Unfortunately, the programme at the event left a bit to be desired. That is to say, you may judge that I am not qualifed to comment on the programme on the grounds that (with two exceptions) I failed to find anything in it that I wished to participate in. I don’t wish to sound too harsh, because this is an event which has traditionally been aimed at families, and if you were an eight year old child, the activities on offer may have been excellent. But this year it was being marketed as an event for young adults too, and activities for that age group were severely lacking. Yes, there were some lectures but they were all in the vein of “Why Esperanto hasn’t conquered the world”, “What we need to do so that Esperanto conquers the world”, and that sort of crap.
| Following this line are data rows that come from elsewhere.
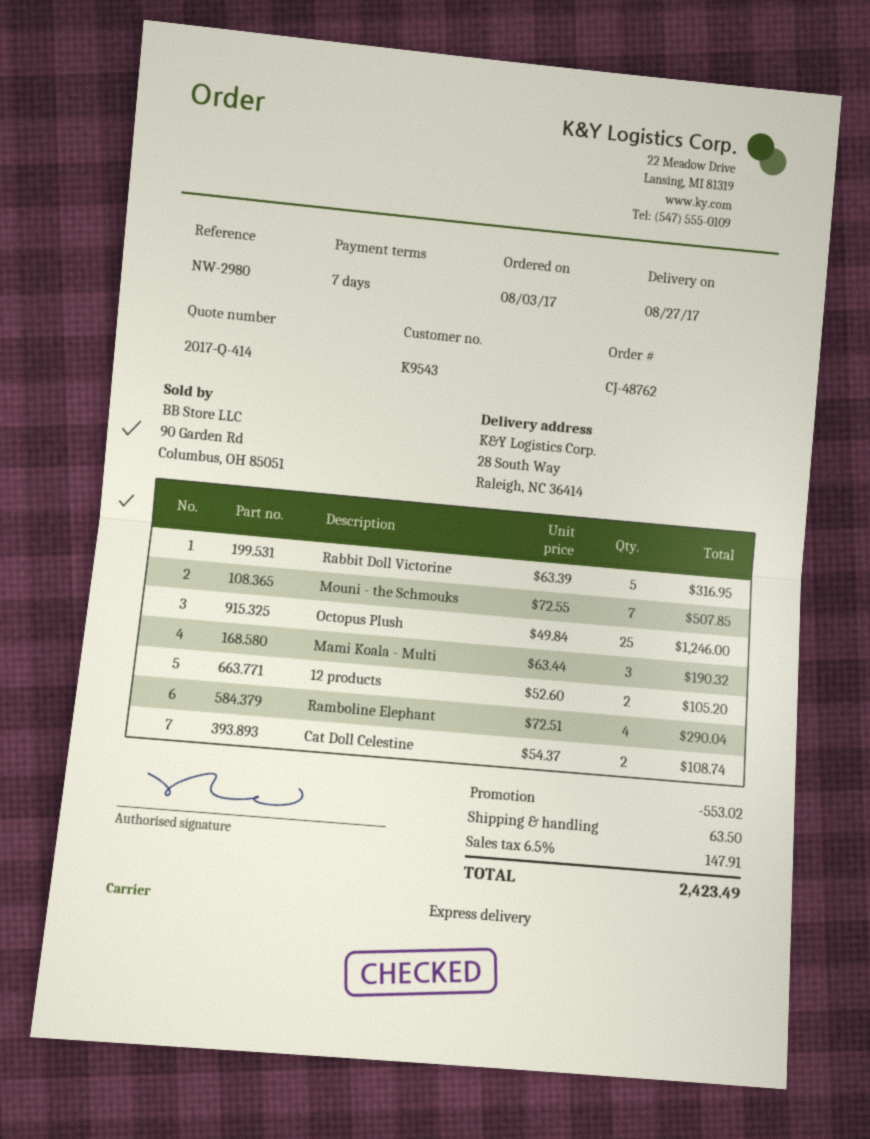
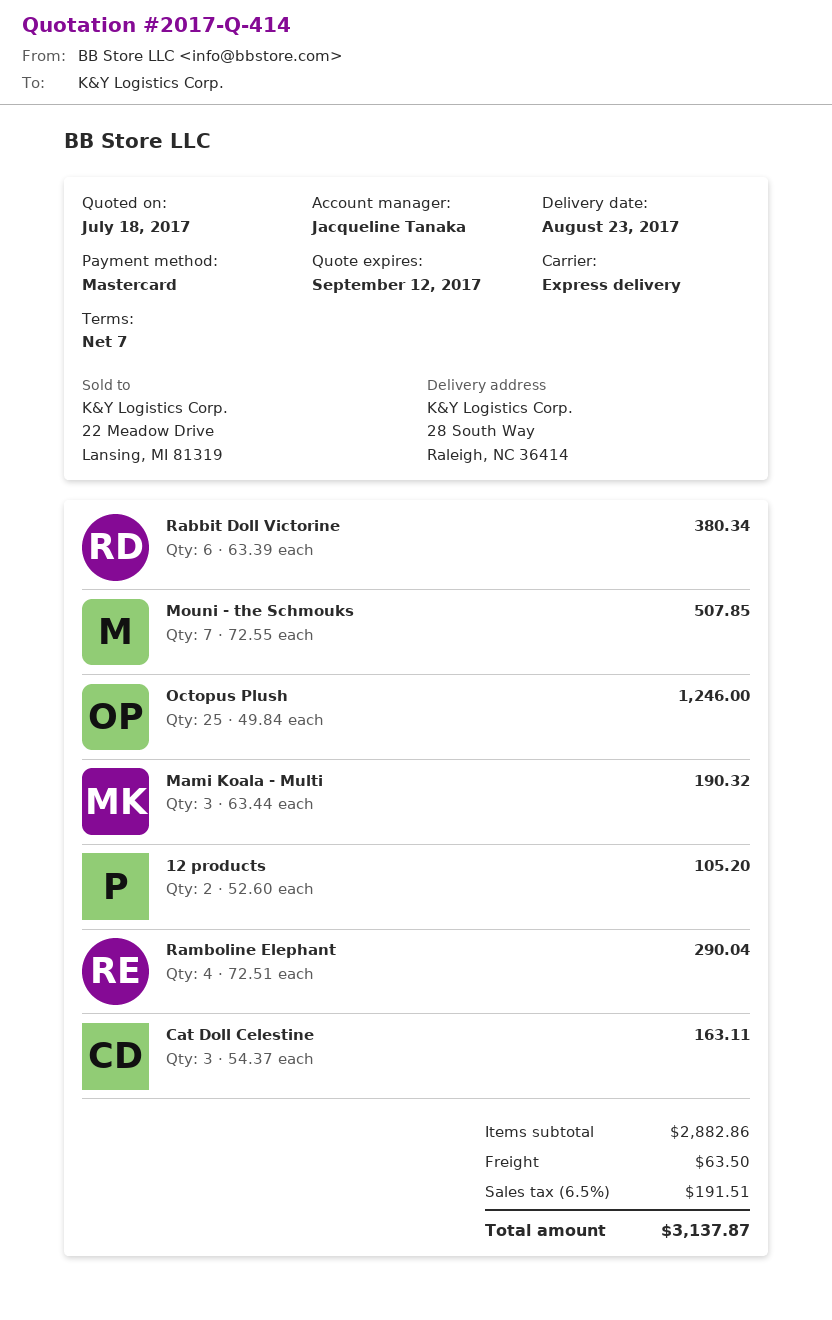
delivery date: 2017-08-27 -> 2017-08-23
Rabbit Doll Victorine: 5 x 63.39 = 316.95 -> 6 x 63.39 = 380.34
Cat Doll Celestine: 2 x 54.37 = 108.74 -> 3 x 54.37 = 163.11
discount: 553.02 -> none
tax: 6.5% = 147.91 -> 6.5% = 191.51
total: 2423.49 -> 3137.87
There were some concerts, but Esperanto music isn’t really my thing. If you wanted to get up at 6am in the morning, I think there was some Tai Chi. That was about it.
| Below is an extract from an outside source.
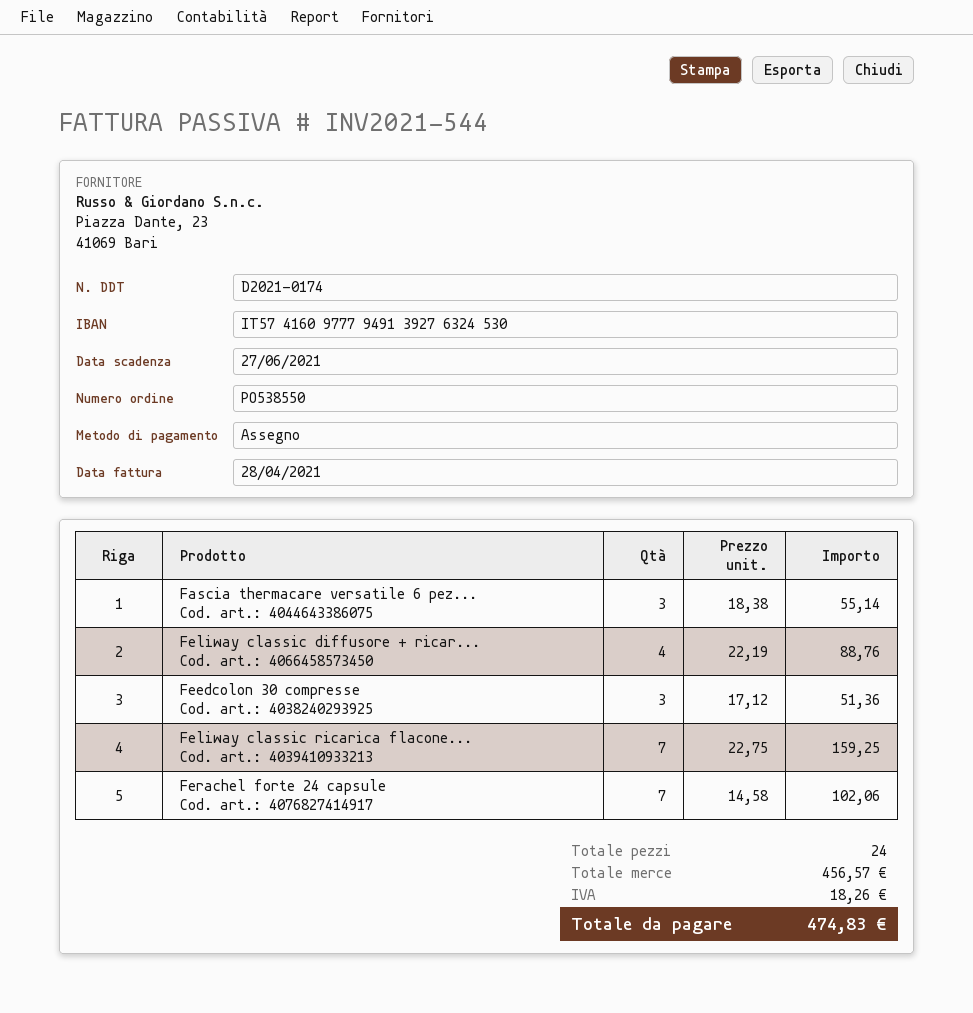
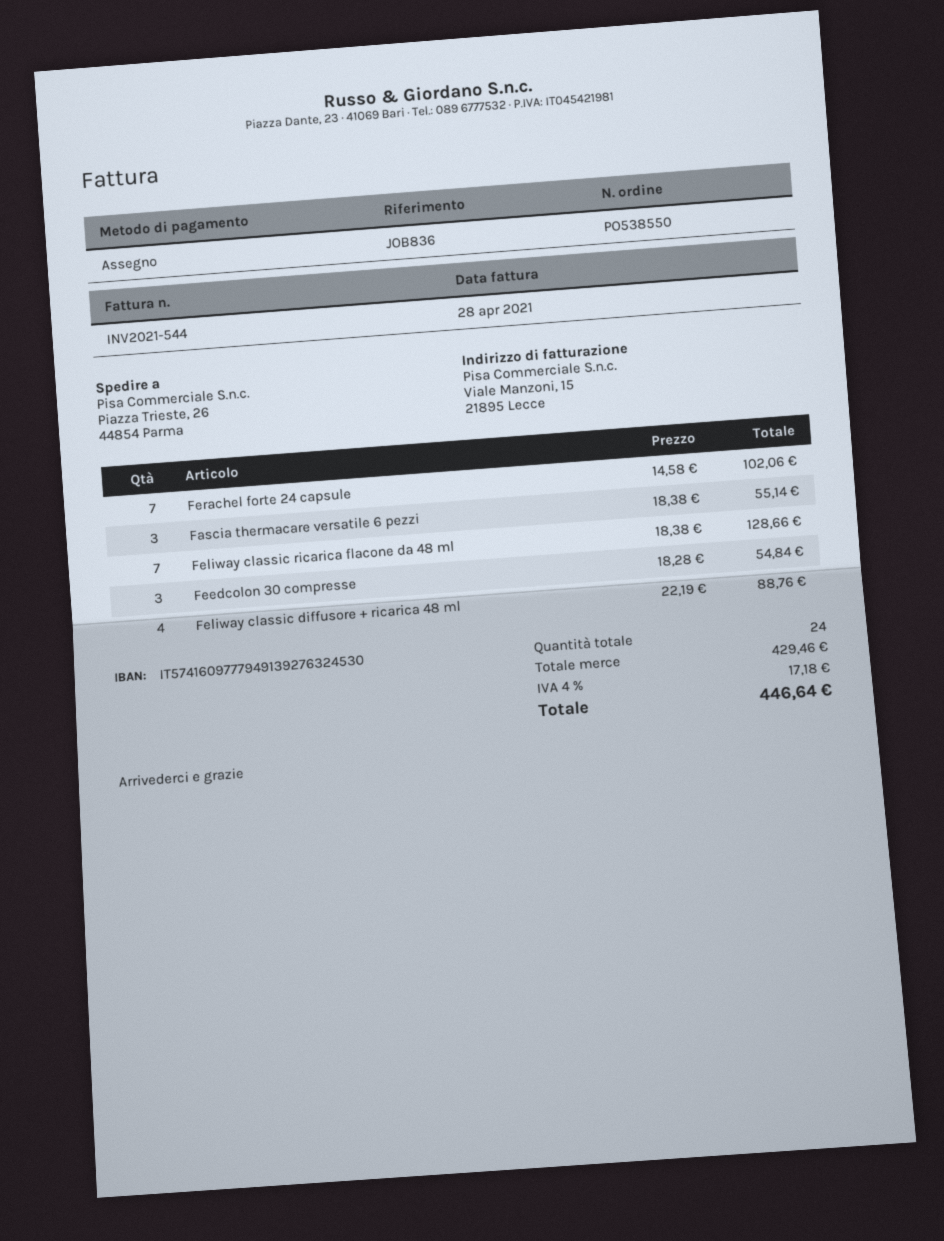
Feedcolon 30 compresse: 3 x 17.12 = 51.36 -> 3 x 18.28 = 54.84
Feliway classic ricarica flacone...: 7 x 22.75 = 159.25 -> 7 x 18.38 = 128.66
subtotal: 456.57 -> 429.46
tax: 18.26 -> 17.18
total: 474.83 -> 446.64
Tuesday it poured and poured with rain, and we spent the morning confined to our hotel room. I was pretty disappointed because I hate feeling cooped up, but without an umbrella I was too much of a wimp to go through with my original plan of going for a walk in the woods. In the afternoon Tim was chairing a discussion group session on the theme of “fumado” (smoking). Initially it seemed worryingly like no one was going to turn up, but happily people did and we had quite a civilised and intelligent discussion. It could have gone a bit wrong, as Esperantists can be strongly anti-smoking, but actually it went pretty well and it’s a shame there weren’t more things like that in the programme; opportunities to talk *in* Esperanto but not *about* Esperanto. Talking about Esperanto is really rather dull
Tuesday evening we participated in a magnificent session which for me is the thing that redeemed the entire programme: “Kiu estas la murdisto?” (Who is the murderer?). We had signed up for this in advance and been allocated a character by Fabien, who had worked tirelessly to translate all the background and character notes from French to Esperanto. I love detective fiction so had been really looking forward to the evening, until I received my notes and read the first line “Gratulon! Vi estas la murdisto” (Congratulations! You are the murderer!).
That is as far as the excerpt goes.